Michael Green: So if we project a little beyond the late 19th early 20th century stories of opium prohibition in Southeast Asia to today, it sounds like the lesson is if you want to international norms to align with local conditions, you need to understand the history of how they've dealt with vice or challenges or corruption and you have to frame it in ways that help them do their job. The change comes when local officials see the advantage to them of adopting new norms in pursuit of more effective government, more efficient outcomes.

Michael Green: And I think in that context, we have a reason to be optimistic in spite of the turmoil in Asia, particularly in recent days, because most Asian nation states want to be legitimate and, and grow and be strong and resilient. So if we can pitch as an international community, things like governance reform, women's empowerment, civil society building, religious freedom or freedom of the press in terms of pragmatic outcomes, particularly, not just at a national level, but local officials. It sounds like we're going to have more traction than if we just come up with a great argument that resonates in London or Washington or Tokyo.

Diana Kim: I think that's exactly the right kind of way to approach this. Just to add, I would say that, when we think about what is pragmatically and what makes sense for the independent country perspective, we can think about legitimacy not just as what is legitimate in the eyes of an international community or two proponents of human rights and democracy in that static way, but think about multiple ways that legitimating happens. To the extent that a lot of the colonial states that I look at had different ideas of what was legitimate and made sense on their own terms, those were the moments when you actually saw policy changes happening. Those are the moments when you saw directions going towards ways that would align with the actual demands of the international community. Not because of pressures, but because it was following a historical process that was unfolding on their own terms.

Michael Green: Your current research also looks at sub -tate level change. And are you still doing the project on the outcasts in India, Korea, Japan? Is that something you can tell us more about?

Diana Kim: Very much so. So my next project moves a little bit away from drugs and the dark sides of empires but kind of continues this interest in states and history and what they can tell us about the making of elicit global economies today. And I'm fascinated by the legacies of different casts and stratification as well as the outcasts, the marginalized populations across Asia. But this is also a larger kind of global phenomenon that brings in not only European empires, but non-European empires such as the Japanese in Southeast Asia. So that is where my next project is heading and I'm in the process of developing a second book.

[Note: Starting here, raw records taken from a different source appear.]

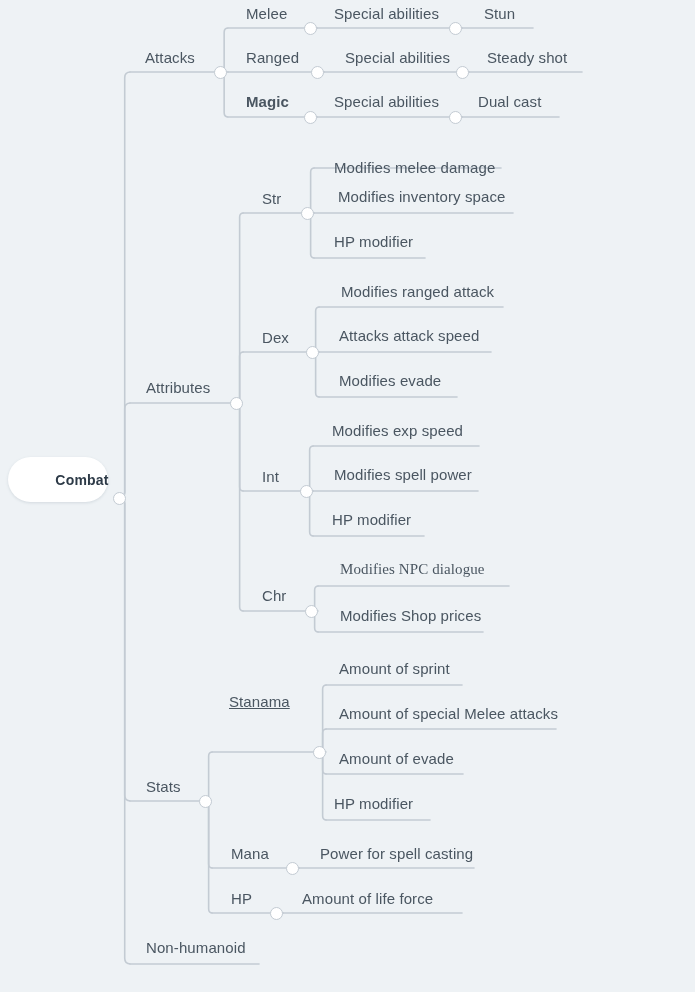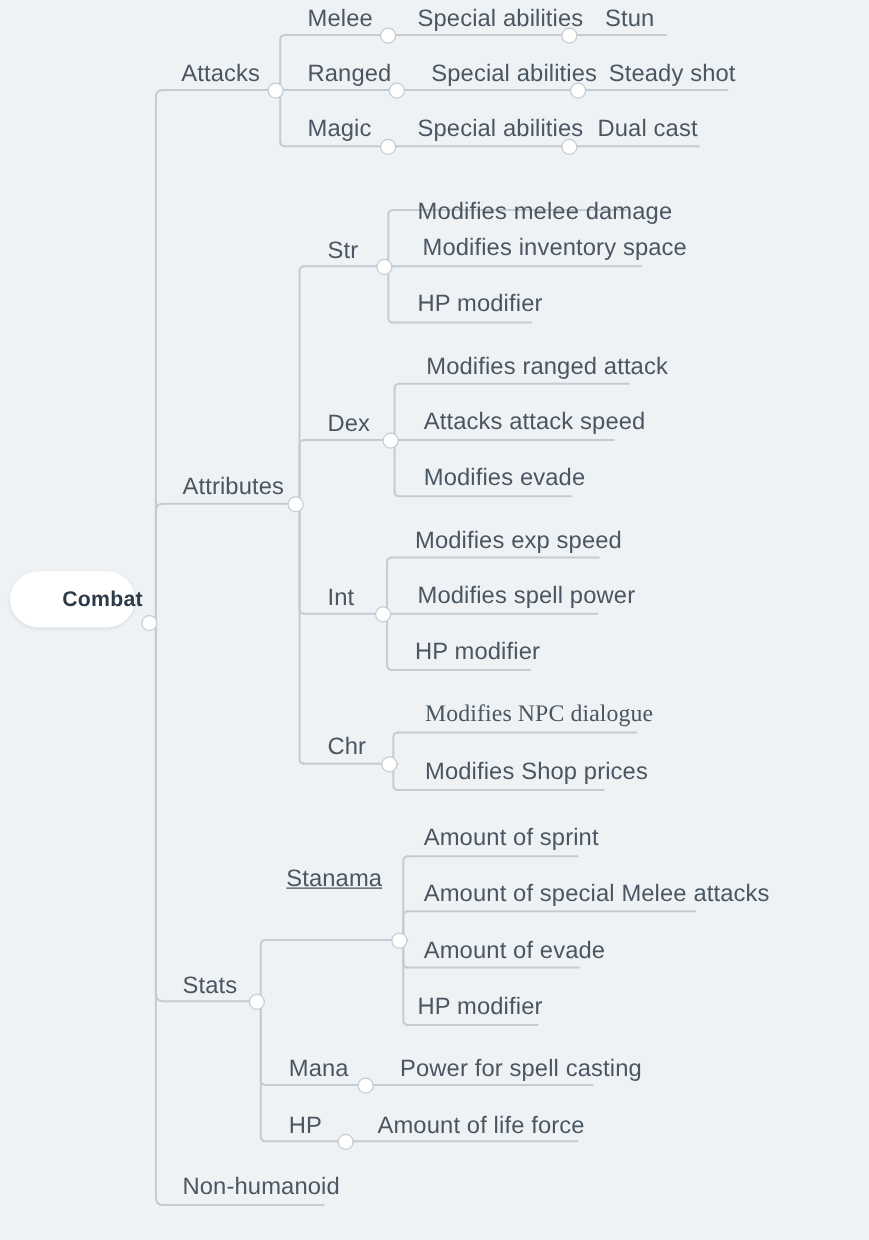--- a/index.html
+++ b/index.html
@@ -30,7 +30,7 @@
   }
   .node-label {
     position: absolute;
-    font-size: 19px;
+    font-size: 15px;
     color: #4a5661;
     white-space: nowrap;
     line-height: 1;

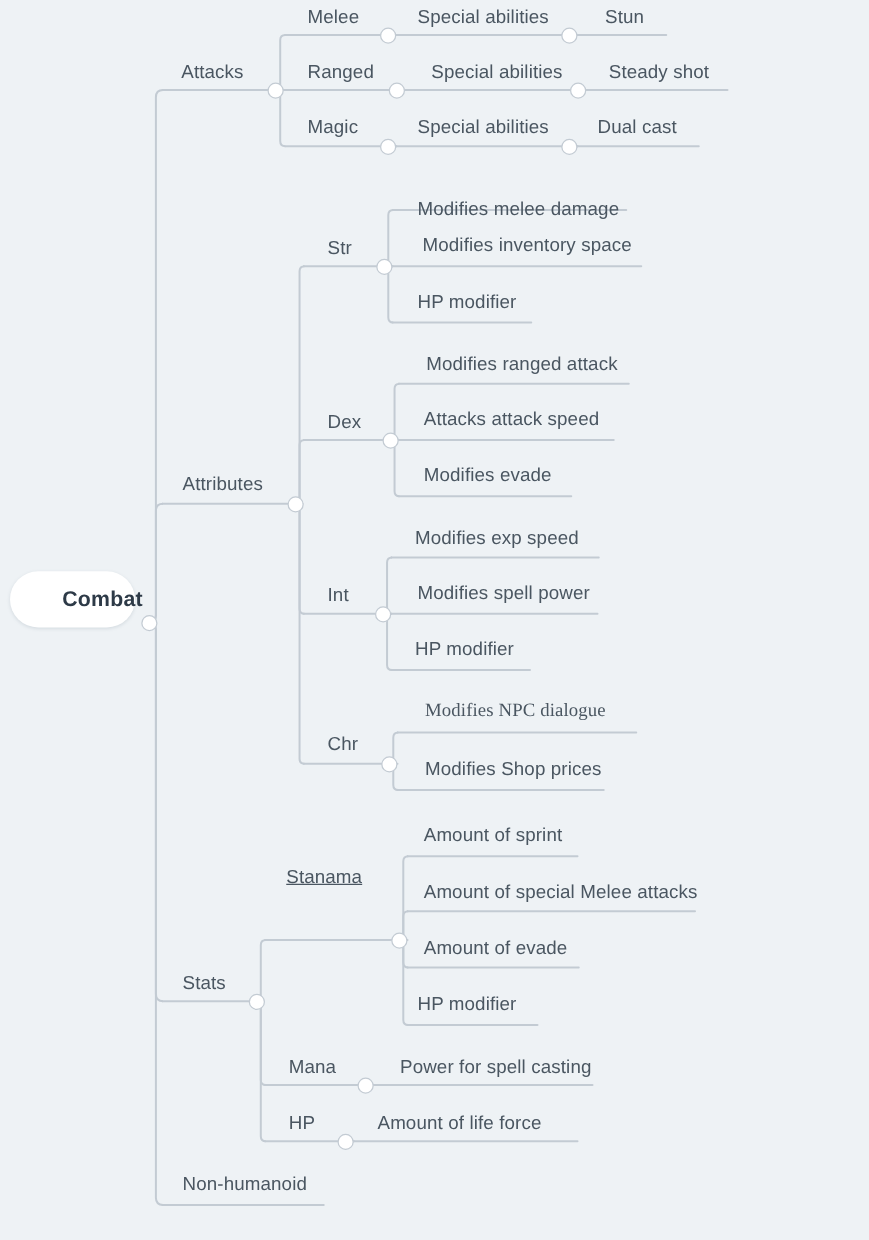--- a/index.html
+++ b/index.html
@@ -156,7 +156,7 @@
       <div class="node-label" style="left: 246px; top: 50px;">Ranged</div>
       <div class="node-label" style="left: 345px; top: 50px;">Special abilities</div>
       <div class="node-label" style="left: 487px; top: 50px;">Steady shot</div>
-      <div class="node-label" style="left: 246px; top: 94px;">Magic</div>
+      <div class="node-label" style="left: 246px; top: 94px; font-weight: bold;">Magic</div>
       <div class="node-label" style="left: 334px; top: 94px;">Special abilities</div>
       <div class="node-label" style="left: 478px; top: 94px;">Dual cast</div>
       <div class="node-label" style="left: 146px; top: 380px;">Attributes</div>

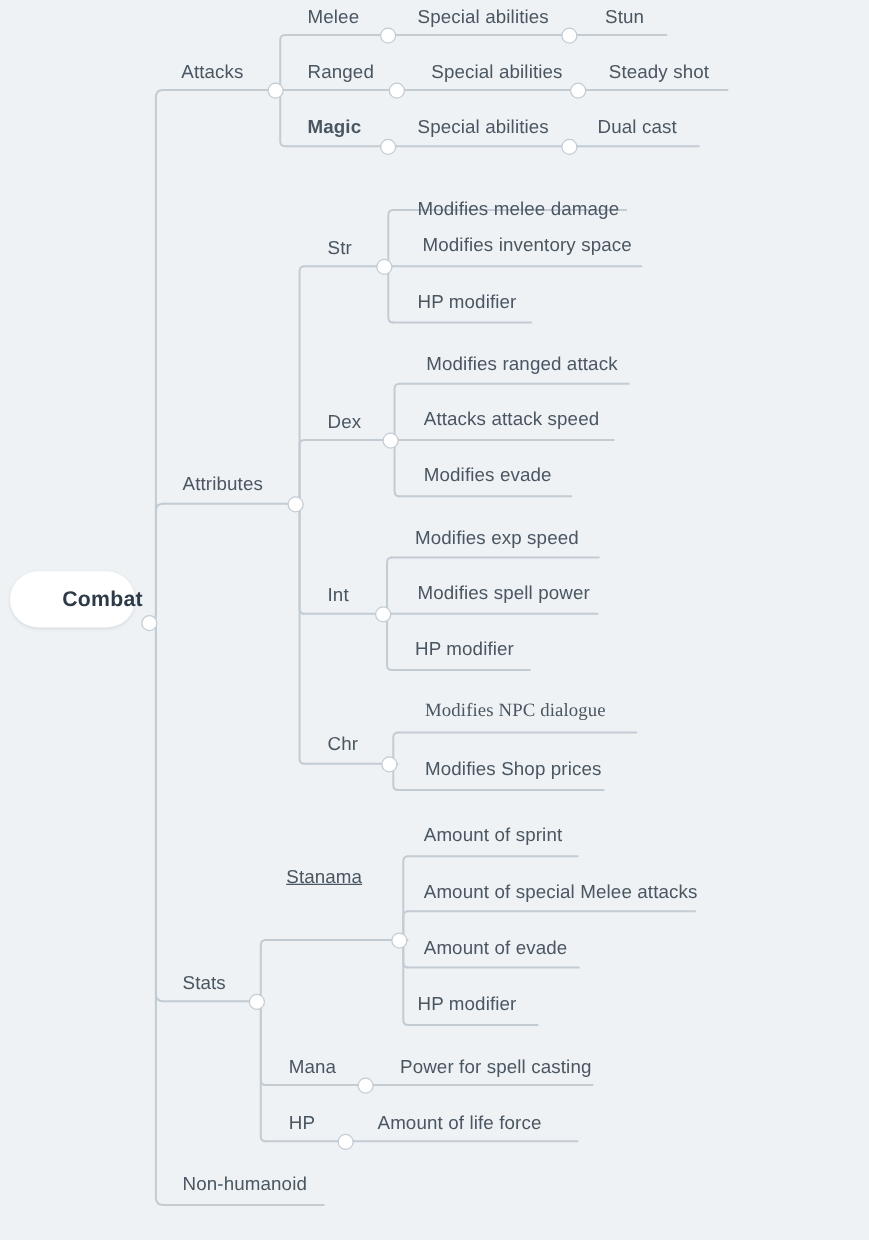--- a/index.html
+++ b/index.html
@@ -48,7 +48,7 @@
     cursor: default;
   }
   .root-node span {
-    font-size: 17px;
+    font-size: 14px;
     font-weight: bold;
     color: #2d3a47;
     letter-spacing: 0.2px;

Michael Green: That is fantastic. The work you're doing, Diana, on sub-national and even micro level, but aggregated micro level across the whole region, change, normative transformations, changes in state preferences, they really enrich our understanding of the dynamics of Asia as a whole. The podcast is called The Asia Chessboard because we're looking at the big geopolitical pieces, but when you open up how change happens, it may be driven by variables like balance of power or new technologies or large ideational shifts around democracy or other ways of thinking about government legitimacy. But at the end of the day, the change comes from within these States and your book does a fantastic job showing us how, in a way that's a great read, but also widens your brain power as you think about problems in Asia today. Thanks very much and I look forward to the next book.